Immunotherapy for High Risk/Relapsed CD19+ Acute Lymphoblastic Leukaemia, B-cell Non-Hodgkin's Lymphoma (B-NHL) and Chronic Lymphocytic Leukaemia (CLL)/ Small Lymphocytic Lymphoma (SLL) Using CAR T-cells to Target CD19 (ALLCAR19)

September 15, 2022 updated by: University College, London

This is a multi-centre, non-randomised, open label Phase I clinical trial of an Advanced Therapy Investigational Medicinal Product (ATIMP) in adults (age ≥16) with (1) high risk, relapsed/refractory (r/r) CD19+ B-ALL; (2) r/r DLBCL; (3) r/r CLL/SLL and (4) r/r FL and (5) r/r MCL. The ATIMP for this study is cryopreserved autologous patient-derived T-cells transduced with the lentiviral pCCL.PGK.alpha.CD19CAT-41BBzeta vector, CD19CAT-41BBζ CAR T-cells (referred to subsequently as CD19CAR T-cells) which is classified as a gene therapy medicinal product.
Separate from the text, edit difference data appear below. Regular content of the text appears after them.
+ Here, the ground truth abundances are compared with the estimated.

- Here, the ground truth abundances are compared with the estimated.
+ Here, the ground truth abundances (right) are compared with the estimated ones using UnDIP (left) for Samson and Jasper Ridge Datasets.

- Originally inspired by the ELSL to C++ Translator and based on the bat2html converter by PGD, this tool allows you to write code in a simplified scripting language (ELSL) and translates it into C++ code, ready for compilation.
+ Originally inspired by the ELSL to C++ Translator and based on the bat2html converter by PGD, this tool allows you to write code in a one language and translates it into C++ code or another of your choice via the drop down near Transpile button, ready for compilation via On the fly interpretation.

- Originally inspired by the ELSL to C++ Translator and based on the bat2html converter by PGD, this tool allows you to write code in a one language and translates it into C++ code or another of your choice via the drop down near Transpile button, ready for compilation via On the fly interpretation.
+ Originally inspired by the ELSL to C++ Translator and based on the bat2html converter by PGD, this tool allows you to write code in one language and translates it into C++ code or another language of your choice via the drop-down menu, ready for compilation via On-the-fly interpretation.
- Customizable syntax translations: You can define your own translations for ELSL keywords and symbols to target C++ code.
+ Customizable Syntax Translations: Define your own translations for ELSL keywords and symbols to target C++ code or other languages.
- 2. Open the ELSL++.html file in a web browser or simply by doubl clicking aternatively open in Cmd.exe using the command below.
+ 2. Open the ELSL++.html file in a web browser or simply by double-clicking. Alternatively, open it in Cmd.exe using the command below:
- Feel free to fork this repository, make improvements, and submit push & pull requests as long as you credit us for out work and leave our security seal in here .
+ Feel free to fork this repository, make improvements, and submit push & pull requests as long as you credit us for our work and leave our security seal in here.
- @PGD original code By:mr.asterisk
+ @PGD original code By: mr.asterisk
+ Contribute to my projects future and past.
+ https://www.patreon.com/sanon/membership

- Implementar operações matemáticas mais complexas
Patients will undergo an unstimulated leucapheresis for the generation of the ATIMP. The ATIMP will take approximately 15 days to generate. During this period, patients may receive "holding" chemotherapy as per institutional practice to maintain disease control. The study will evaluate ATIMP safety and efficacy and the duration of disease response in adults with high risk / relapsed CD19+ B-ALL, DLBCL, B-CLL/SLL, FL and MCL.

Recruitment into the ALL cohort has been completed and no further patients with ALL are being treated on the study.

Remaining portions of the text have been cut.